For adult non-fiction, the royalty would be higher and the cover price would be much higher.

The caveat is, of course, that 50K in five years is a reasonable expectation for that kind of kids' book (probably--I obviously don't actually know what kind of book it is, but if my guess is correct). I have no earthly idea what a reasonable expectation of sales would be for the type of book you'd be writing.
posted by lampoil at 6:15 PM on January 7, 2008


I'm thinking that this is probably tied up with the subject that you're going to be writing the book on. You have a number of different sites in your profile, so I can't really guess. For me, the deal with e-books is simple - the plus point with them is that you can immediately access them, the minus point is that it's 25% slower to read text on screen. So issues that people want immediately (generally technical stuff for me) are good ebook subjects, fiction isn't. That's just me and YMMV.

I used to work (editorially and commissioning) for a technical publishing company, and I would say two things about first time authors. Firstly, my experience was very much that the successful folk in our field were the ones who used the books to create a profile for themselves, and then used that profile to get the lucrative conference speaking, consultancy work and so on. I don't think any of them would have made much money from the books, but they were what gave them a platform.

Secondly, we never paid anyone very much on their first book. If that book did well, though, and they came to us with a second book proposal, then they were in a very strong position to negotiate because there's nothing a publisher likes better than a guaranteed success. Think ahead.

If you do go the print route, then whatever you do, make sure that you make friends with the publishers, with your editors, and with the publicity folk at your publishers. Travel and meet them face to face if at all possible.

As soon as you get anywhere near publishing, start contacting them and asking what you can do to promote the book, whether there are conferences that you can attend, and so on. It constantly amazed me how many first time authors really didn't understand the importance of being proactive and sat back and waited for someone else to do it for them - which, of course, meant that they went to the back of the queue.

Good luck.
posted by unless I'm very much mistaken at 2:58 AM on January 8, 2008 [1 favorite]

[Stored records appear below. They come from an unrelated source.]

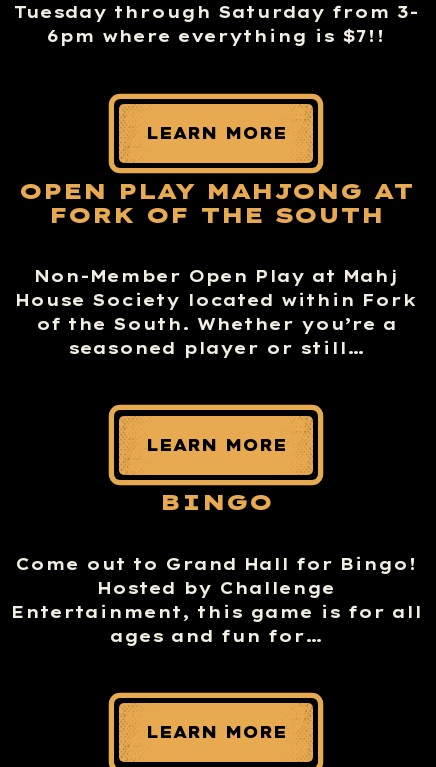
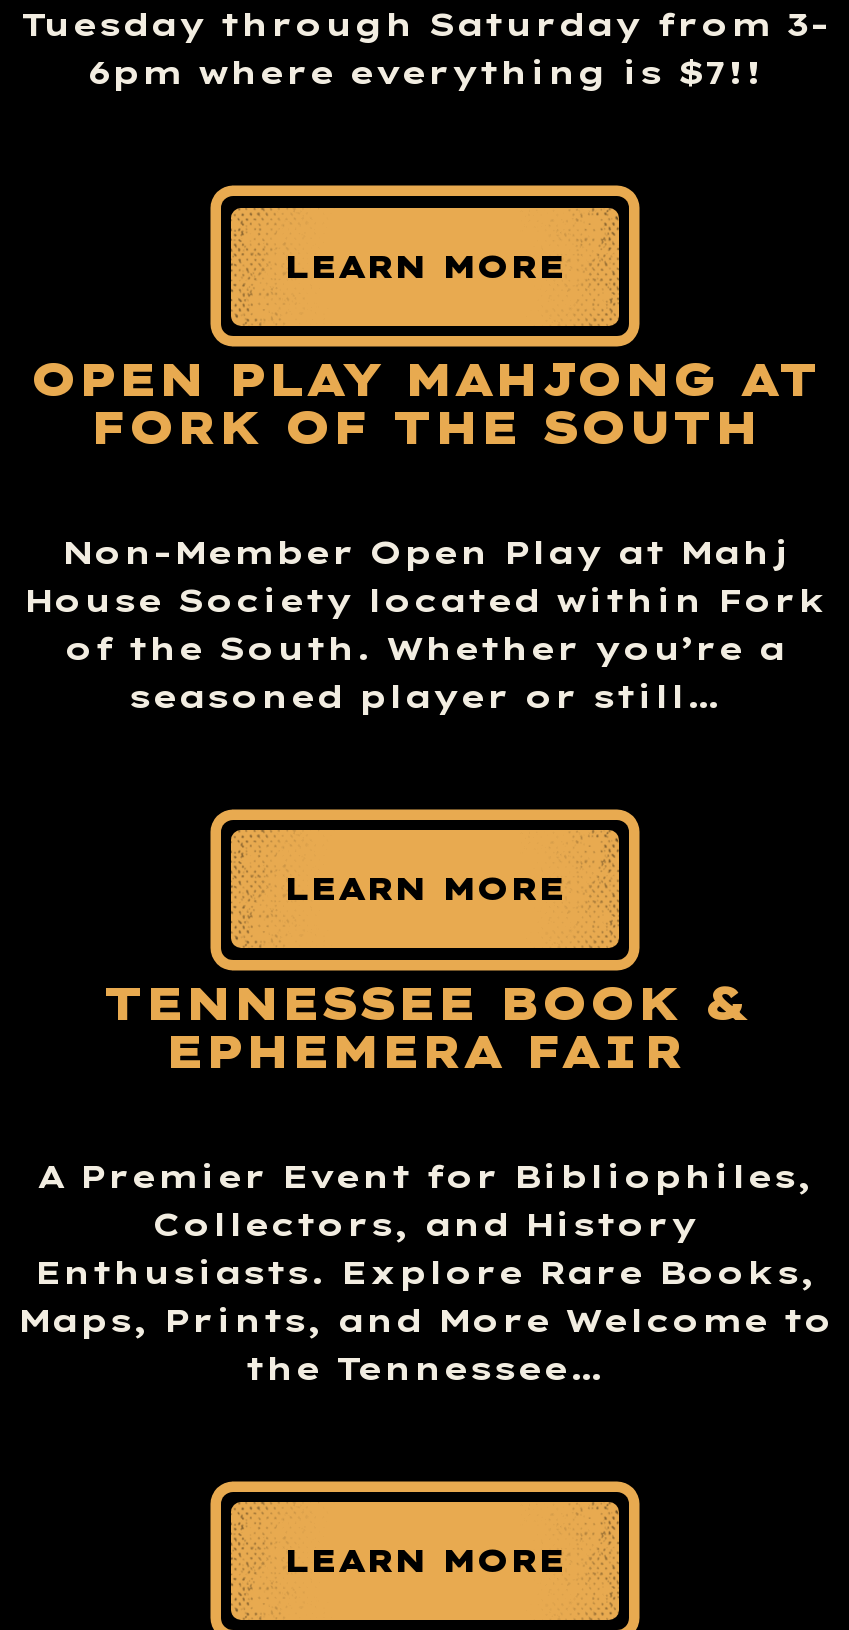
- BINGO
+ TENNESSEE BOOK &
+ EPHEMERA FAIR

- Come out to Grand Hall for Bingo!
- Hosted by Challenge
- Entertainment, this game is for all
- ages and fun for…
+ A Premier Event for Bibliophiles,
+ Collectors, and History
+ Enthusiasts. Explore Rare Books,
+ Maps, Prints, and More Welcome to
+ the Tennessee…
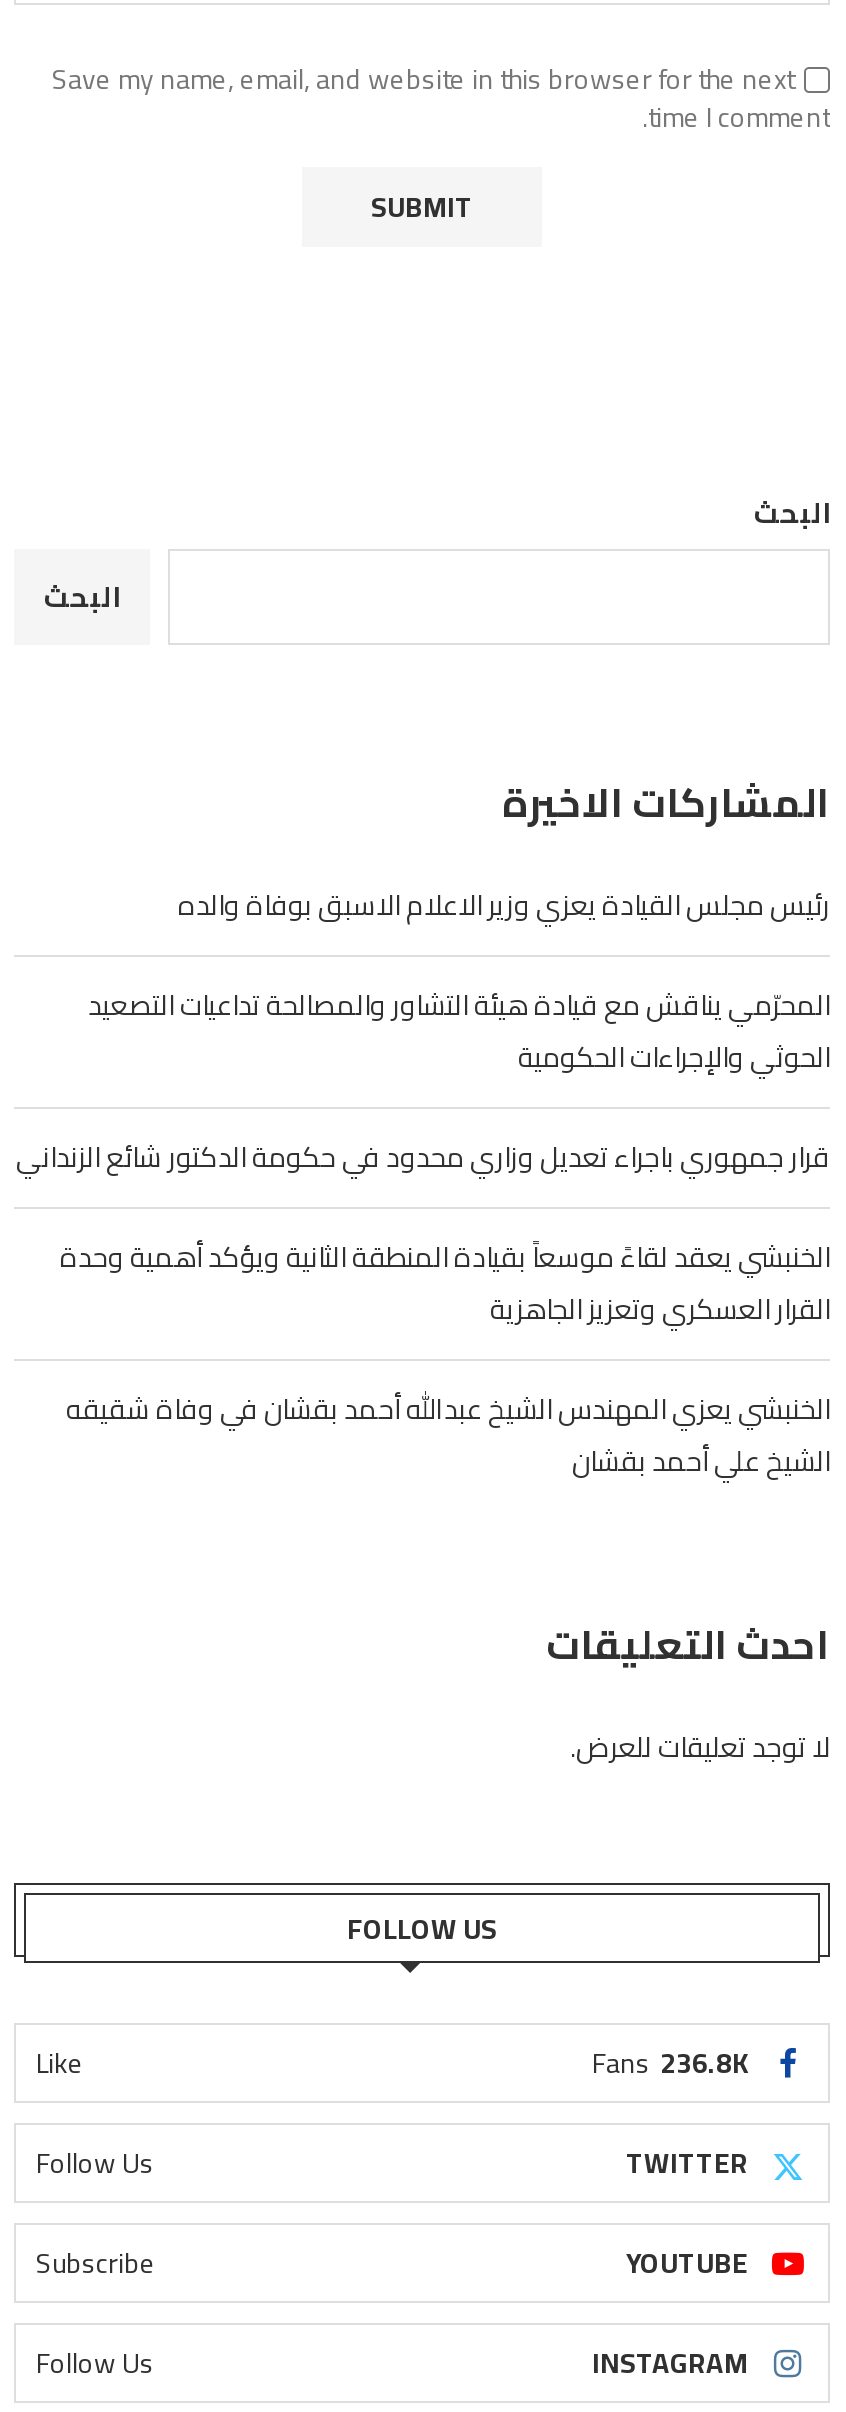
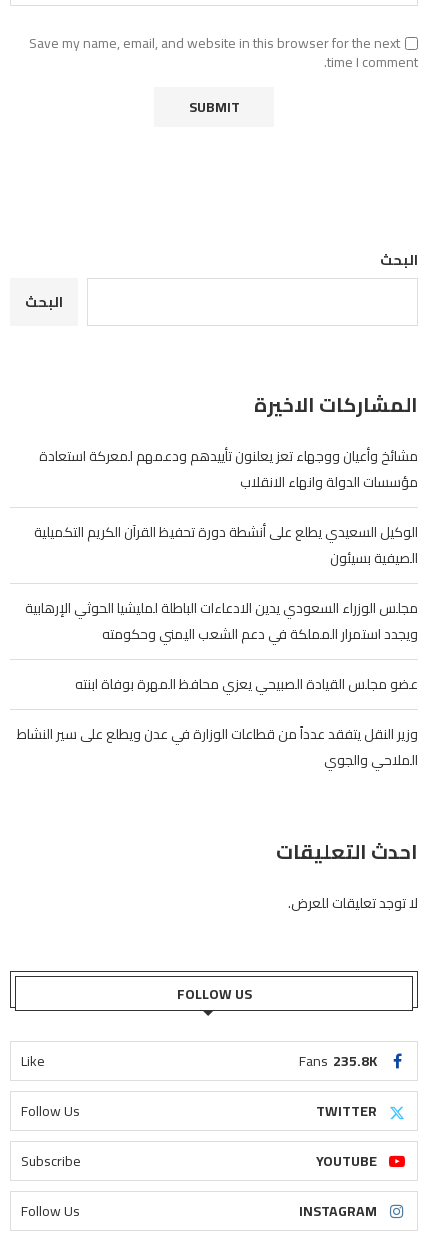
- رئيس مجلس القيادة يعزي وزير الاعلام الاسبق بوفاة والده
+ مشائخ وأعيان ووجهاء تعز يعلنون تأييدهم ودعمهم لمعركة استعادة
+ مؤسسات الدولة وانهاء الانقلاب

- المحرّمي يناقش مع قيادة هيئة التشاور والمصالحة تداعيات التصعيد
- الحوثي والإجراءات الحكومية
+ الوكيل السعيدي يطلع على أنشطة دورة تحفيظ القرآن الكريم التكميلية
+ الصيفية بسيئون

- قرار جمهوري باجراء تعديل وزاري محدود في حكومة الدكتور شائع الزنداني
+ مجلس الوزراء السعودي يدين الادعاءات الباطلة لمليشيا الحوثي الإرهابية
+ ويجدد استمرار المملكة في دعم الشعب اليمني وحكومته

- الخنبشي يعقد لقاءً موسعاً بقيادة المنطقة الثانية ويؤكد أهمية وحدة
- القرار العسكري وتعزيز الجاهزية
+ عضو مجلس القيادة الصبيحي يعزي محافظ المهرة بوفاة ابنته

- الخنبشي يعزي المهندس الشيخ عبدالله أحمد بقشان في وفاة شقيقه
- الشيخ علي أحمد بقشان
+ وزير النقل يتفقد عدداً من قطاعات الوزارة في عدن ويطلع على سير النشاط
+ الملاحي والجوي

- Fans 236.8K
+ Fans 235.8K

I was in a similar situation with a website that sees approximately the same amount on of unique monthly visitors. I went ahead and went the traditional publishing route, and I'm glad I did. Through amazon I sold maybe two dozen copies (with their affiliate program). The publisher however was selling hundreds per week in traditional bookstores like Barnes & Nobles and Borders, without a lot of promotion. It's selling well enough that I have second book coming out next year. I doubt if you go the self-publish route it will be easy to get it into traditional stores, which is where a lot of books are still sold.

It comes down to a sure thing (an advance from the publisher) vs the unknown of whether your site visitors will go from reading content on the web to wanting some of it in book form.